» **Provided records**:

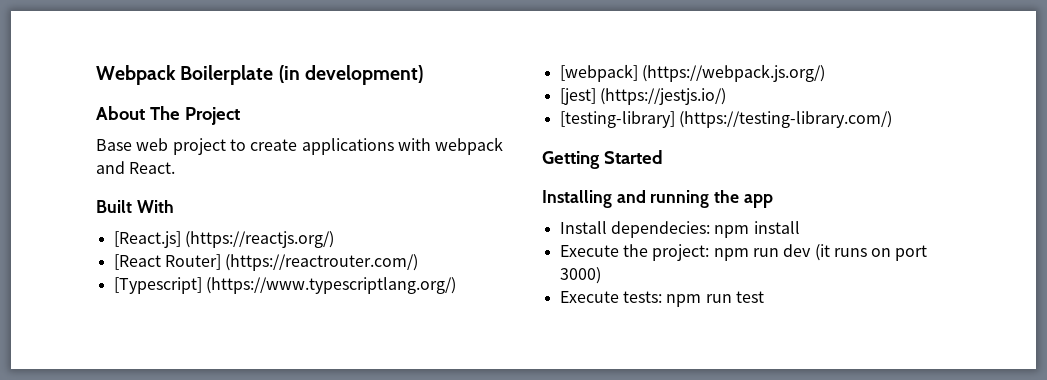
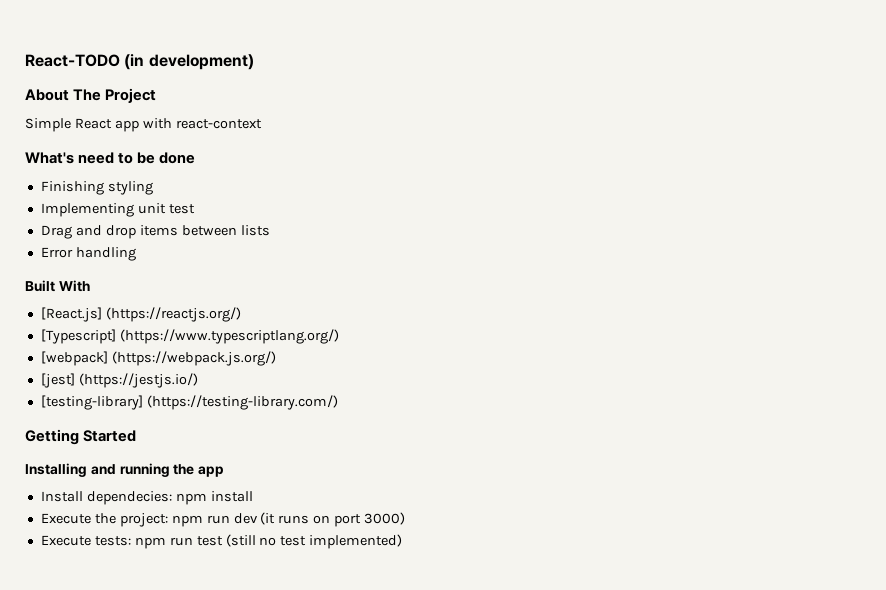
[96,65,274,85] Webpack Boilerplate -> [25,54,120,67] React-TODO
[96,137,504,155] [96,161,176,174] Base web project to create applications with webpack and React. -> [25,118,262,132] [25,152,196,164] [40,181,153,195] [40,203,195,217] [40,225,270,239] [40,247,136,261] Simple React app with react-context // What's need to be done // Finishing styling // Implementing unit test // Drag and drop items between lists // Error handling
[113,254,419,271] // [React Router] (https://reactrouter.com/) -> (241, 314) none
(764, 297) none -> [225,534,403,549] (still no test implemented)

* * *

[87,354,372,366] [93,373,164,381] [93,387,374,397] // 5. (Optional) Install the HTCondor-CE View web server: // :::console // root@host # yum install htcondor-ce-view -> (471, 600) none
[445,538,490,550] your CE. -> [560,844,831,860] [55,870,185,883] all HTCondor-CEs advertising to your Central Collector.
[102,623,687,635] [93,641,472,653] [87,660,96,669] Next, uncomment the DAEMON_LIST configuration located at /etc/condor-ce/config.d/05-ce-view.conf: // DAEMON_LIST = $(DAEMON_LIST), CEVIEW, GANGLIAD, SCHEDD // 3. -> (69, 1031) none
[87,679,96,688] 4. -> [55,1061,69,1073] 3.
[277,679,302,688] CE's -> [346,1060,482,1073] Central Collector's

» **What to produce**:
Output the lines above between the one holding "[87,679,96,688] 4. -> [55,1061,69,1073] 3." and the one holding "[277,679,302,688] CE's ->", inclusive, with nothing before or after them.

» **Output for this exercise**:
[87,679,96,688] 4. -> [55,1061,69,1073] 3.
[277,679,302,688] CE's -> [346,1060,482,1073] Central Collector's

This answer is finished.